Child Life Specialist Internships: Requirements, Application & What to Expect
Pass your Child Life Specialist Internships: exam on the first attempt. Practice questions with detailed answer explanations, hints, and instant scoring.

The child life specialist clinical internship is the final and most critical step before earning the Certified Child Life Specialist (CCLS) credential. Unlike a job shadow or volunteer experience, the CCLS internship is a formal supervised clinical placement where you are responsible for delivering Child Life services to real patients and families under the direct supervision of a credentialed CCLS professional.

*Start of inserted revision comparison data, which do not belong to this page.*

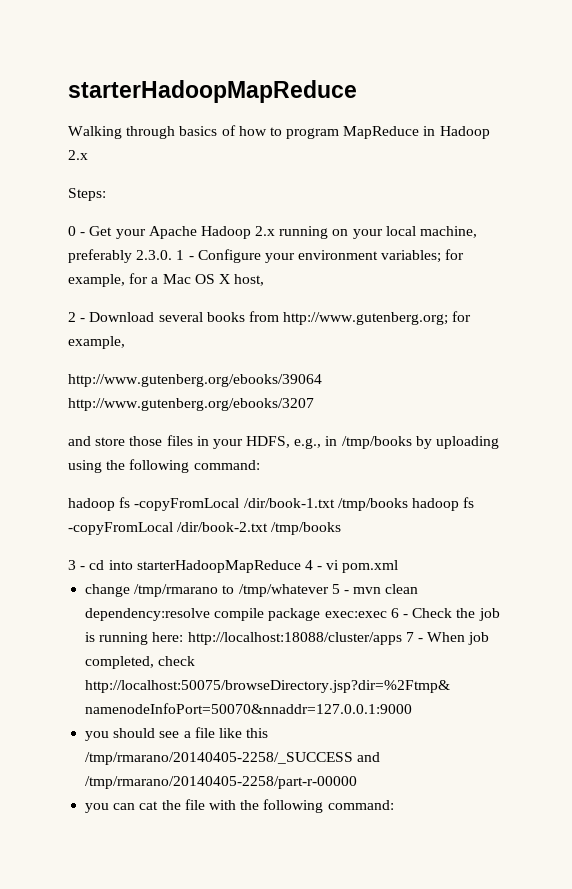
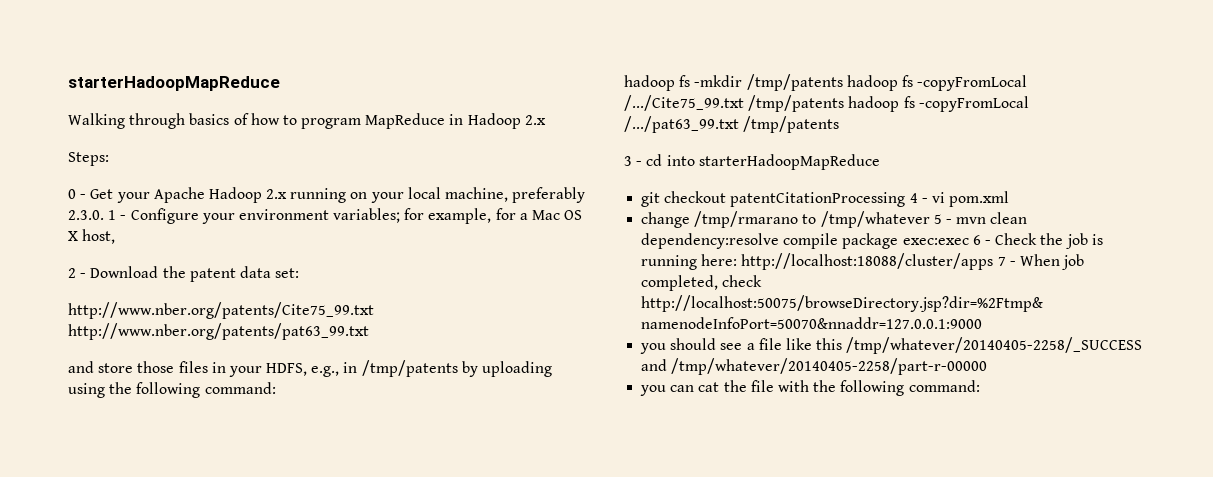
- 2 - Download several books from http://www.gutenberg.org; for example,
- http://www.gutenberg.org/ebooks/39064 http://www.gutenberg.org/ebooks/3207
+ 2 - Download the patent data set:
+ http://www.nber.org/patents/Cite75_99.txt http://www.nber.org/patents/pat63_99.txt
- and store those files in your HDFS, e.g., in /tmp/books by uploading using the following command:
+ and store those files in your HDFS, e.g., in /tmp/patents by uploading using the following command:
- hadoop fs -copyFromLocal /dir/book-1.txt /tmp/books hadoop fs -copyFromLocal /dir/book-2.txt /tmp/books
+ hadoop fs -mkdir /tmp/patents hadoop fs -copyFromLocal /.../Cite75_99.txt /tmp/patents hadoop fs -copyFromLocal /.../pat63_99.txt /tmp/patents
- 3 - cd into starterHadoopMapReduce 4 - vi pom.xml
+ 3 - cd into starterHadoopMapReduce
+ git checkout patentCitationProcessing 4 - vi pom.xml
- you should see a file like this /tmp/rmarano/20140405-2258/_SUCCESS and /tmp/rmarano/20140405-2258/part-r-00000
+ you should see a file like this /tmp/whatever/20140405-2258/_SUCCESS and /tmp/whatever/20140405-2258/part-r-00000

It requires a minimum of 600 documented hours and must be completed in a setting that meets the Association of Child Life Professionals' (ACLP) approved site criteria.
The internship is also the most competitive and difficult-to-obtain element of the Child Life career pathway. Major children's hospitals and pediatric academic medical centers receive dozens of internship applications for each available placement. Unlike medical residencies or nursing clinical rotations, Child Life internships are not standardized or guaranteed through an institutional matching process — each applicant independently identifies and applies to programs that interest them, and and the competition varies significantly by institution, geographic region, and time of year.
Understanding what the internship requires, how applications are evaluated, what settings are available, and what you can do to strengthen your candidacy before you apply is essential for anyone serious about a Child Life career. The guidance here is based on ACLP's published requirements and the general landscape of Child Life internship programs — specific programs have their own policies and timelines that you should verify directly with each institution before committing to any particular path or timeline for your own preparation.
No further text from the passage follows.